Problem to solve:
Reproduce without any pictures the lines from the one that contains "none -> [111,253,955,532]" through the end of the records, exactly as written.

===

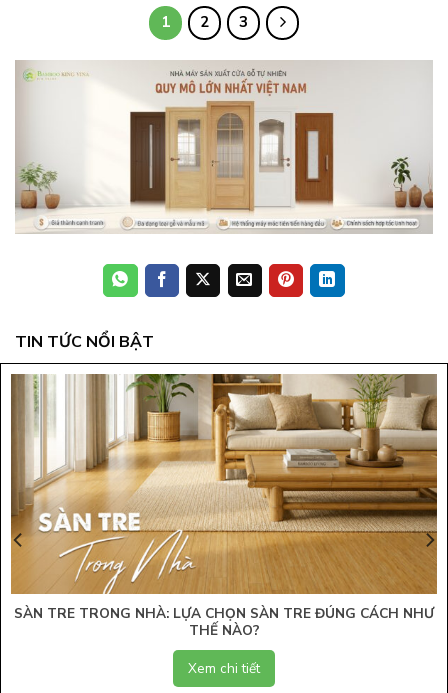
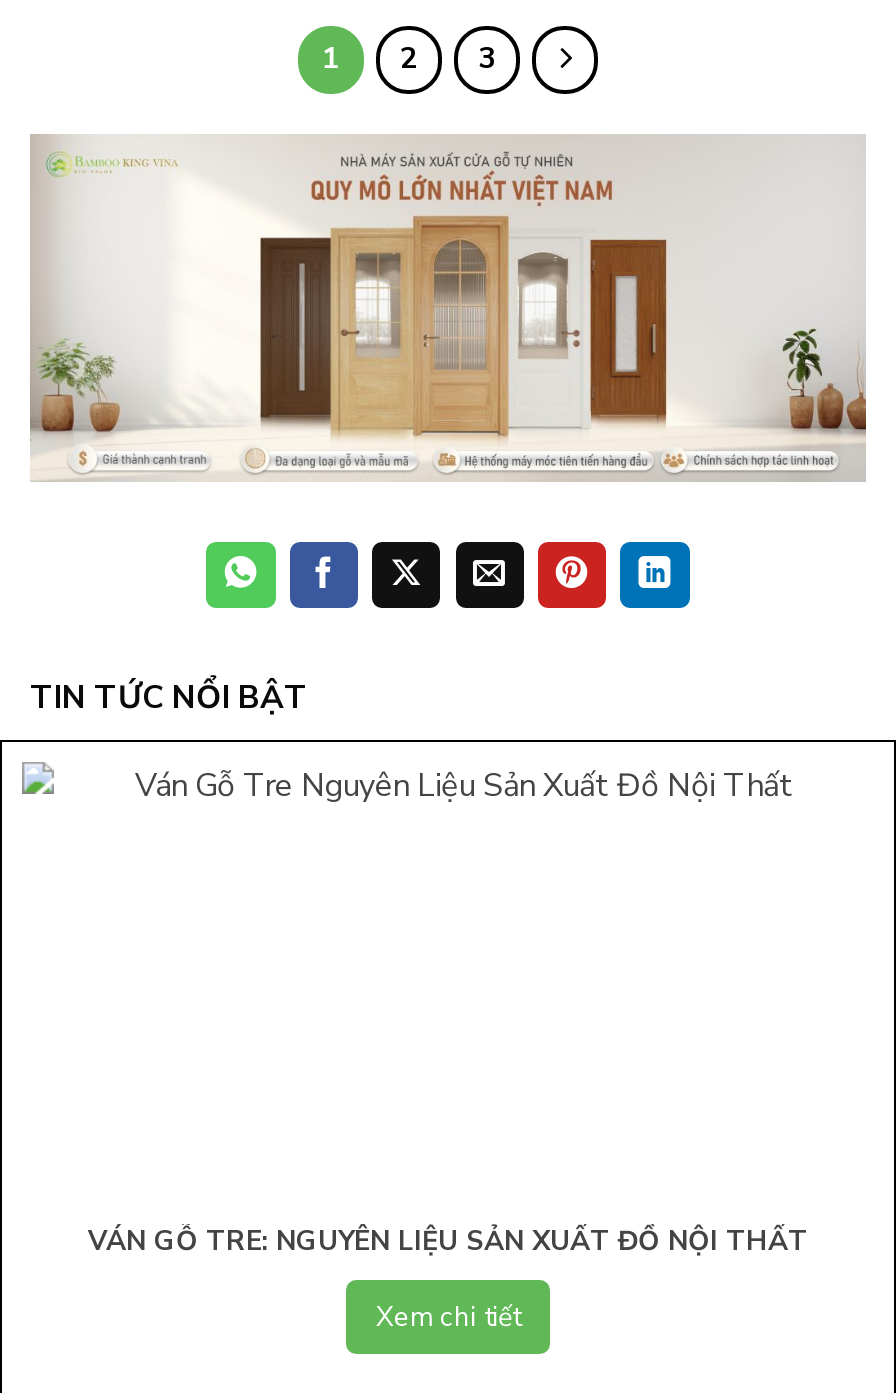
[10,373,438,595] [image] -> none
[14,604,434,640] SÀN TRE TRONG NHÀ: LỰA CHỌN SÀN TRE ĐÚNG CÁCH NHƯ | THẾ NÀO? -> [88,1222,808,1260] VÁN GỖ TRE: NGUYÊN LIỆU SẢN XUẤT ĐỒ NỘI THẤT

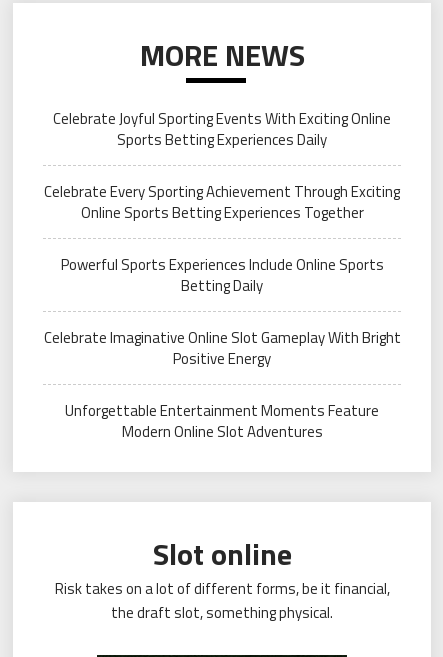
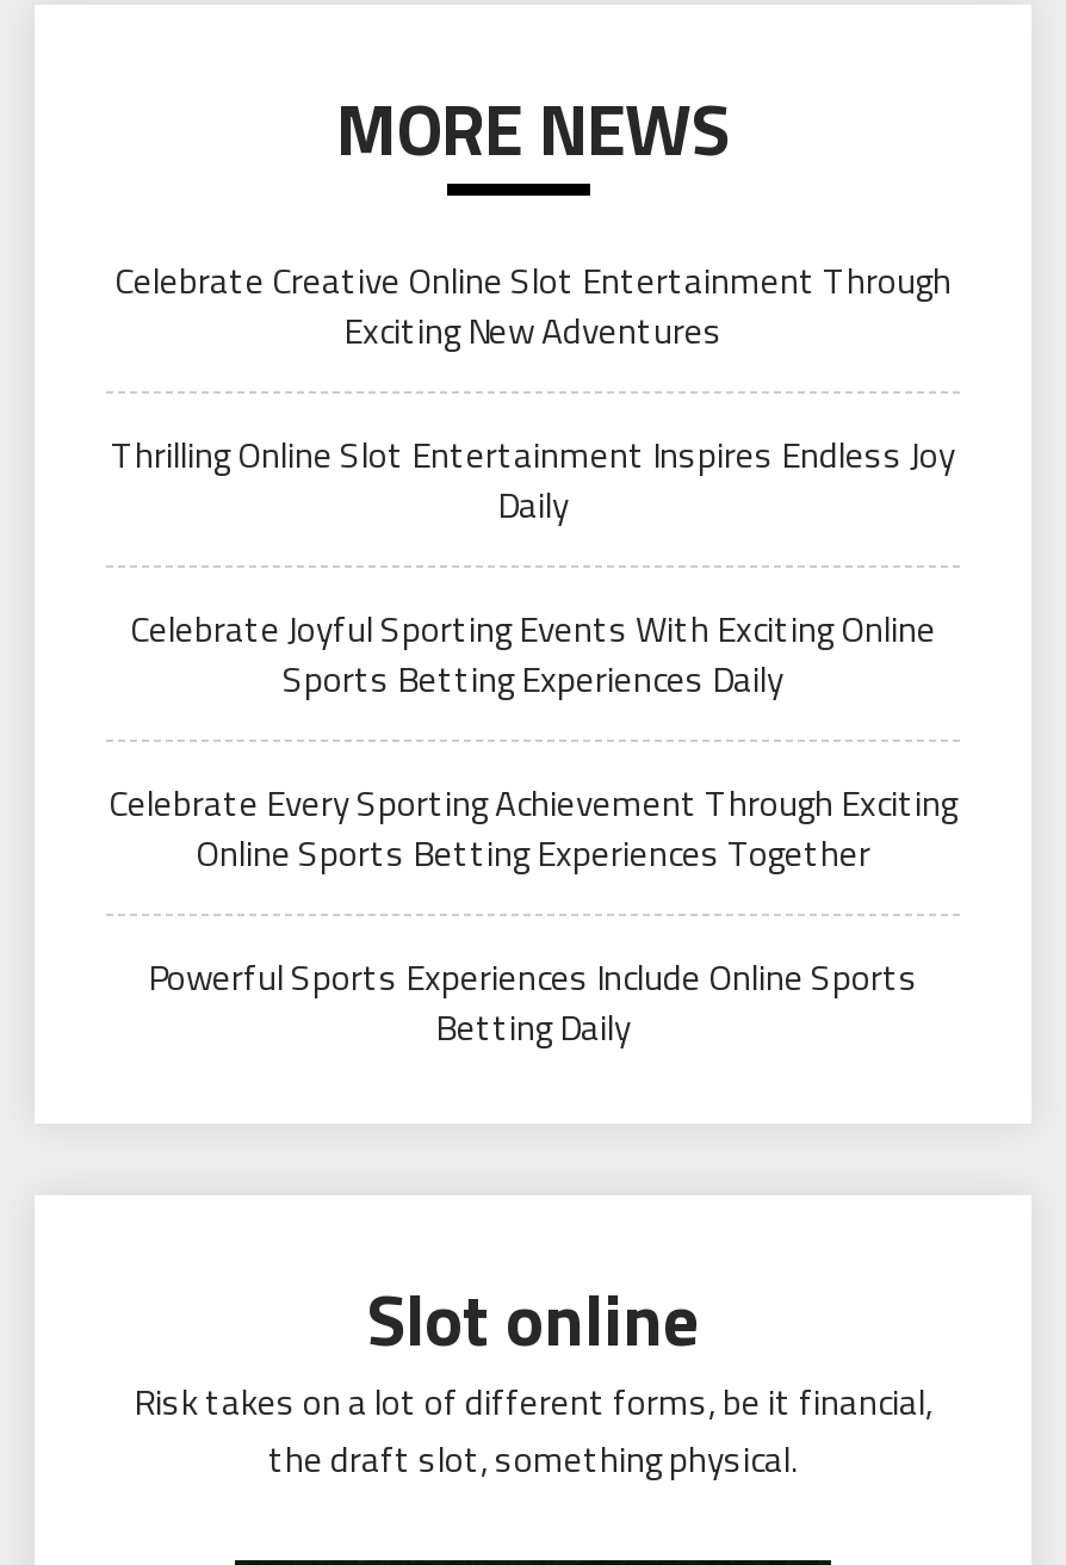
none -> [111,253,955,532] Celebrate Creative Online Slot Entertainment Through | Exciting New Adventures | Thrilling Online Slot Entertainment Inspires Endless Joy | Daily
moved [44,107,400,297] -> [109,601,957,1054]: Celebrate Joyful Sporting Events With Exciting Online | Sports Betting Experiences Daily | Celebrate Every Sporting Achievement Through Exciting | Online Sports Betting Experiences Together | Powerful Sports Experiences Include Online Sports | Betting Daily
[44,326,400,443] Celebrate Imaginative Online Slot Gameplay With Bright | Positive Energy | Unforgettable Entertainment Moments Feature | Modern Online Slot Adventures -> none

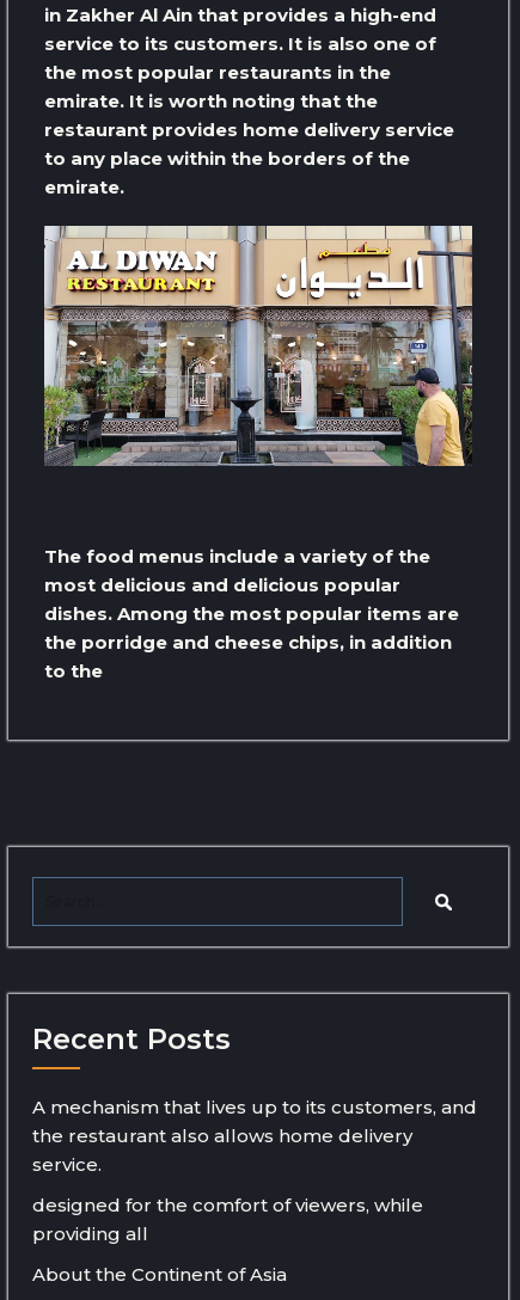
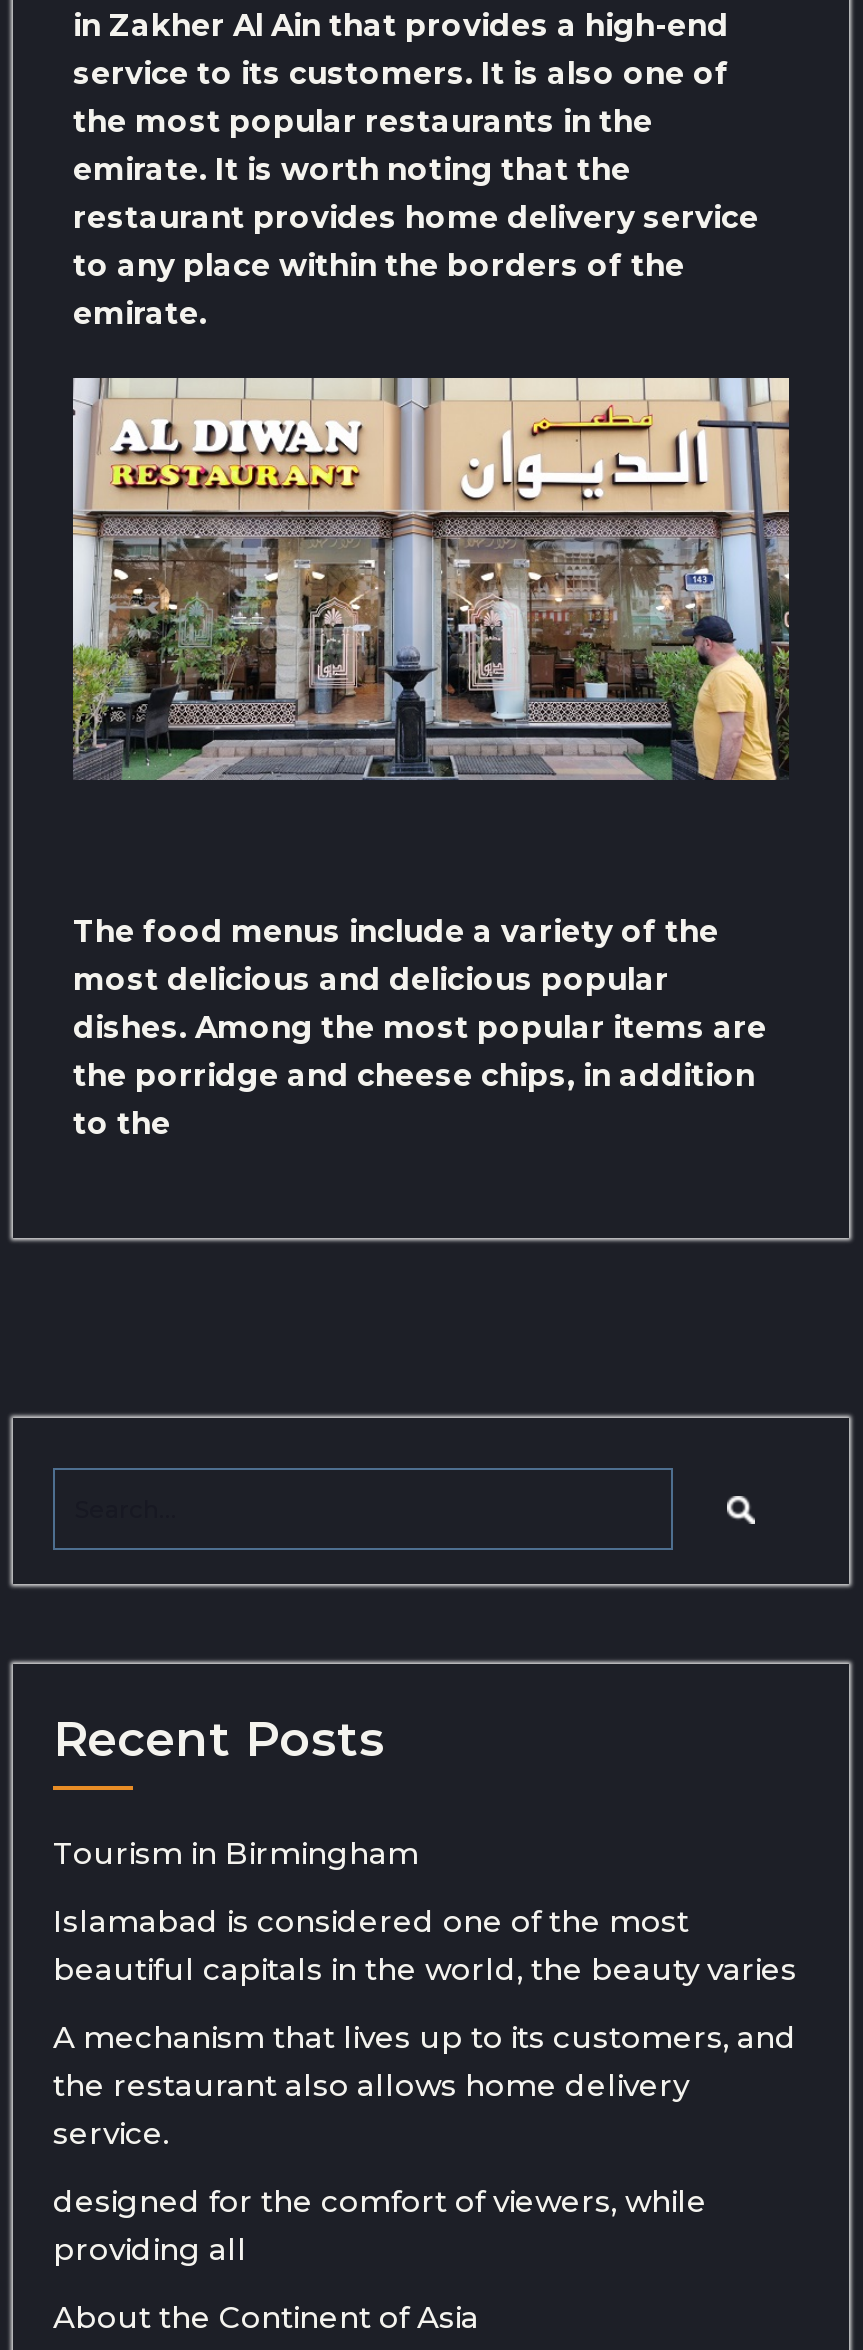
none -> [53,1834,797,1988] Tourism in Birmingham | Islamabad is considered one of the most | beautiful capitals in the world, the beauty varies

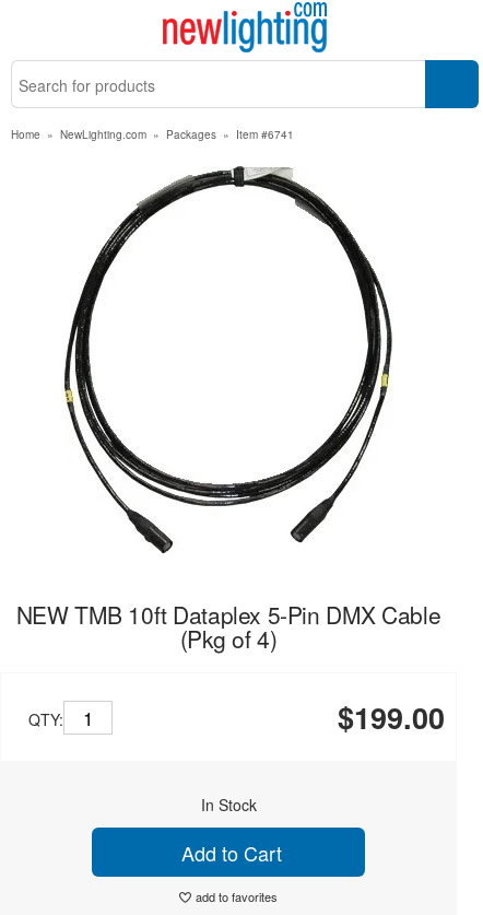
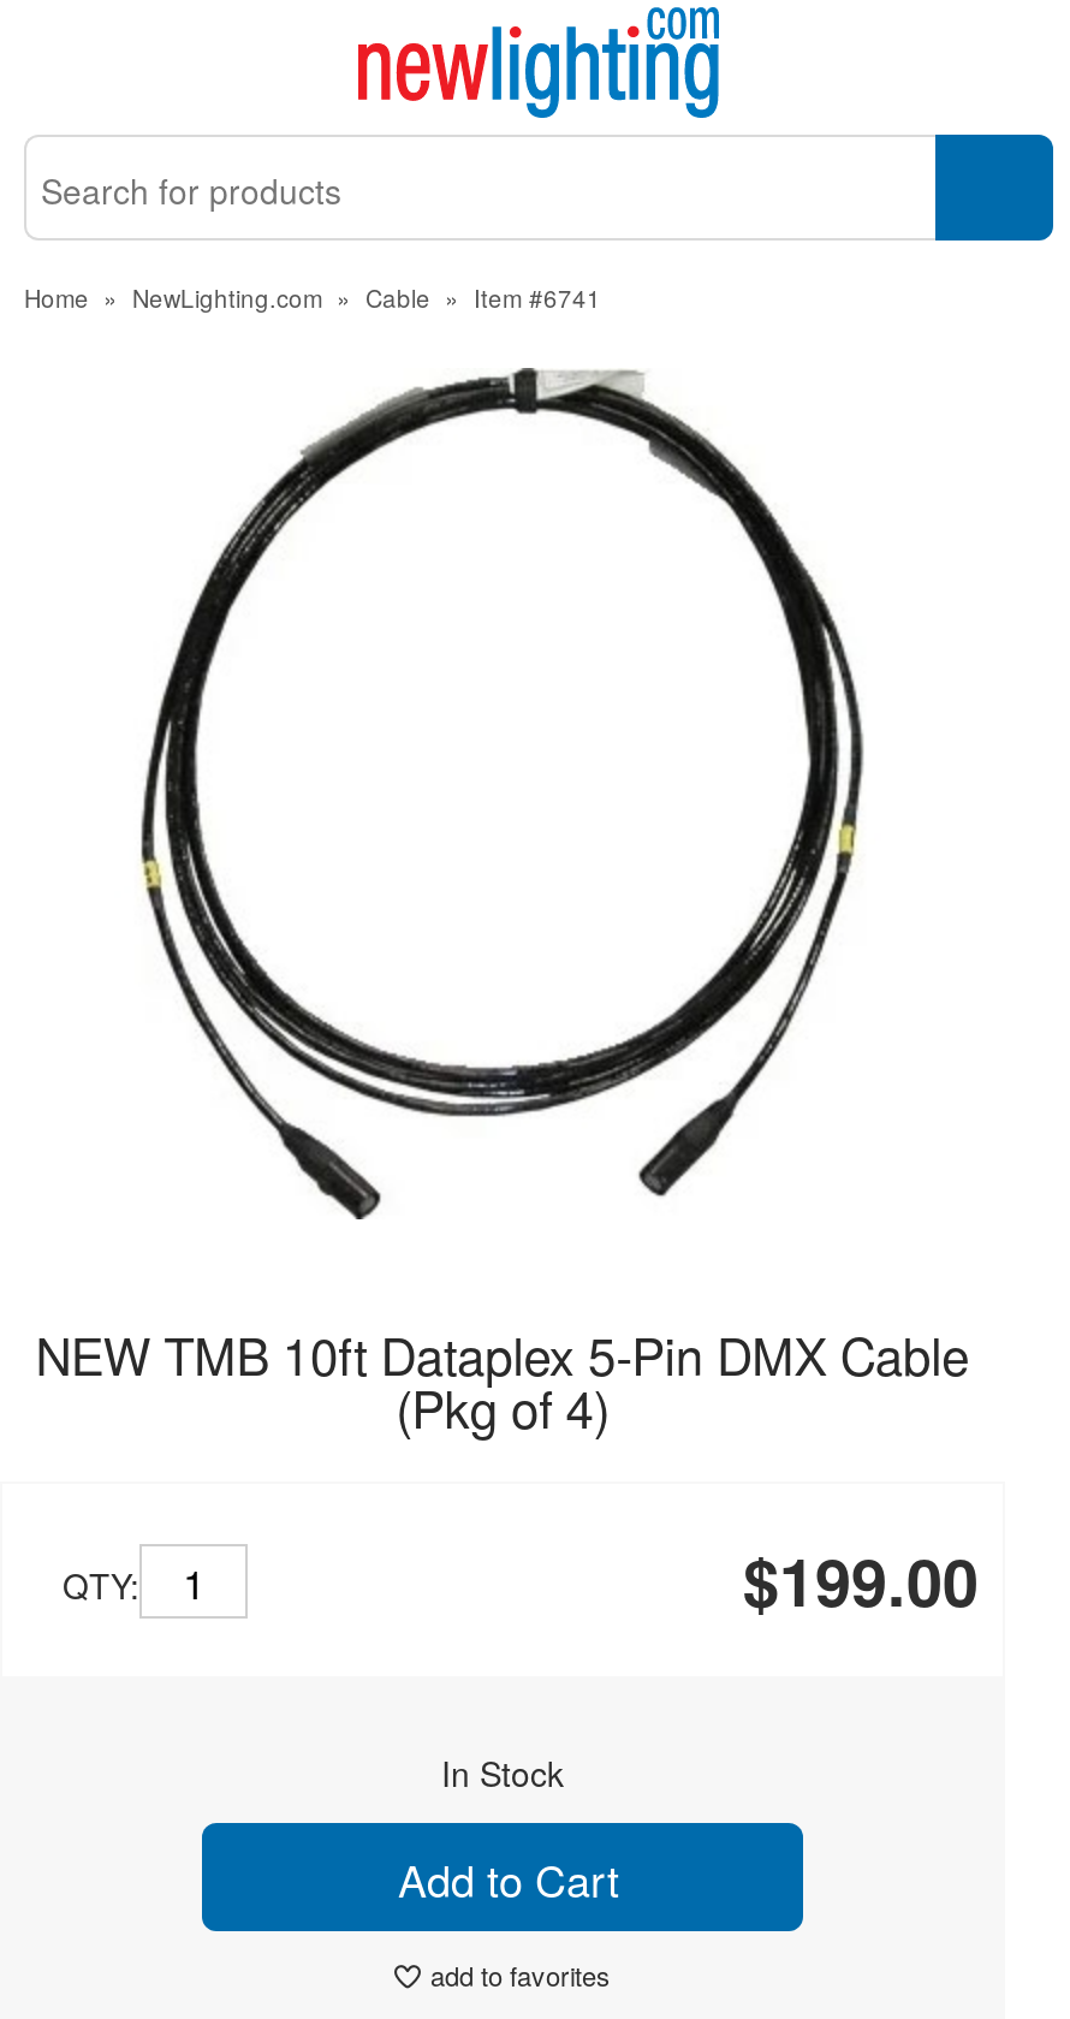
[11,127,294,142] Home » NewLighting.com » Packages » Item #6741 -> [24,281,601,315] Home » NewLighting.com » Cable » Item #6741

===

Solved problem:
none -> [111,253,955,532] Celebrate Creative Online Slot Entertainment Through | Exciting New Adventures | Thrilling Online Slot Entertainment Inspires Endless Joy | Daily
moved [44,107,400,297] -> [109,601,957,1054]: Celebrate Joyful Sporting Events With Exciting Online | Sports Betting Experiences Daily | Celebrate Every Sporting Achievement Through Exciting | Online Sports Betting Experiences Together | Powerful Sports Experiences Include Online Sports | Betting Daily
[44,326,400,443] Celebrate Imaginative Online Slot Gameplay With Bright | Positive Energy | Unforgettable Entertainment Moments Feature | Modern Online Slot Adventures -> none

none -> [53,1834,797,1988] Tourism in Birmingham | Islamabad is considered one of the most | beautiful capitals in the world, the beauty varies

[11,127,294,142] Home » NewLighting.com » Packages » Item #6741 -> [24,281,601,315] Home » NewLighting.com » Cable » Item #6741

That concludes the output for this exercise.